## Assigned task
Filter these entries, keeping only lines that hold the word "following".

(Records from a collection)
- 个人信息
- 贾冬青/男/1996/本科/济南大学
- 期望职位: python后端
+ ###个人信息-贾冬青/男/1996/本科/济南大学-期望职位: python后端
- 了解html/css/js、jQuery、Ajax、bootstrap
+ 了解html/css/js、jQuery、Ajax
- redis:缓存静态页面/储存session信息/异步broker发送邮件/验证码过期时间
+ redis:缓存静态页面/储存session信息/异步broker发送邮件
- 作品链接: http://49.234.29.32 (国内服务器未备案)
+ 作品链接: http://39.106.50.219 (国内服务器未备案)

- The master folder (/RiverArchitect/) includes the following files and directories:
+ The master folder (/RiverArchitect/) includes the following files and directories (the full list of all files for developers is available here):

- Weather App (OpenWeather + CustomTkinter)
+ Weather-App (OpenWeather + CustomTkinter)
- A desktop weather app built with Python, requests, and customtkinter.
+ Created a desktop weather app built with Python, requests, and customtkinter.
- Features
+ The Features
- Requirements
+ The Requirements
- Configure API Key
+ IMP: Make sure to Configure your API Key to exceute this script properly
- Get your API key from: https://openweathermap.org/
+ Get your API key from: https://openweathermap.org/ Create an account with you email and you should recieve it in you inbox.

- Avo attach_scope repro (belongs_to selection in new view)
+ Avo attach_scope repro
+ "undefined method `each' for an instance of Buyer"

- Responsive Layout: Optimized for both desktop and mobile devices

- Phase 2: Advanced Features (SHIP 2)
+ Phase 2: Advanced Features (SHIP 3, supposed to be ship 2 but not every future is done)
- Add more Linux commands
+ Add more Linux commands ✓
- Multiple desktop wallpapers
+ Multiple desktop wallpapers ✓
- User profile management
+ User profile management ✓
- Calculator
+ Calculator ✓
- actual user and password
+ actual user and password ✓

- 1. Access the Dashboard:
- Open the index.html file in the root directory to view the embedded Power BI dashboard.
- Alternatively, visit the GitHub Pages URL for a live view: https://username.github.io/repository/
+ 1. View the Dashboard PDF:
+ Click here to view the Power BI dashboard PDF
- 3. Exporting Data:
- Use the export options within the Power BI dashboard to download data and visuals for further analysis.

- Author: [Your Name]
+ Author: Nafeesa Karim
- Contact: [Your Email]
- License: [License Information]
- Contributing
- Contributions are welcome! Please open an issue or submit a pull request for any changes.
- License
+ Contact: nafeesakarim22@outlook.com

## Response area
- The master folder (/RiverArchitect/) includes the following files and directories:
+ The master folder (/RiverArchitect/) includes the following files and directories (the full list of all files for developers is available here):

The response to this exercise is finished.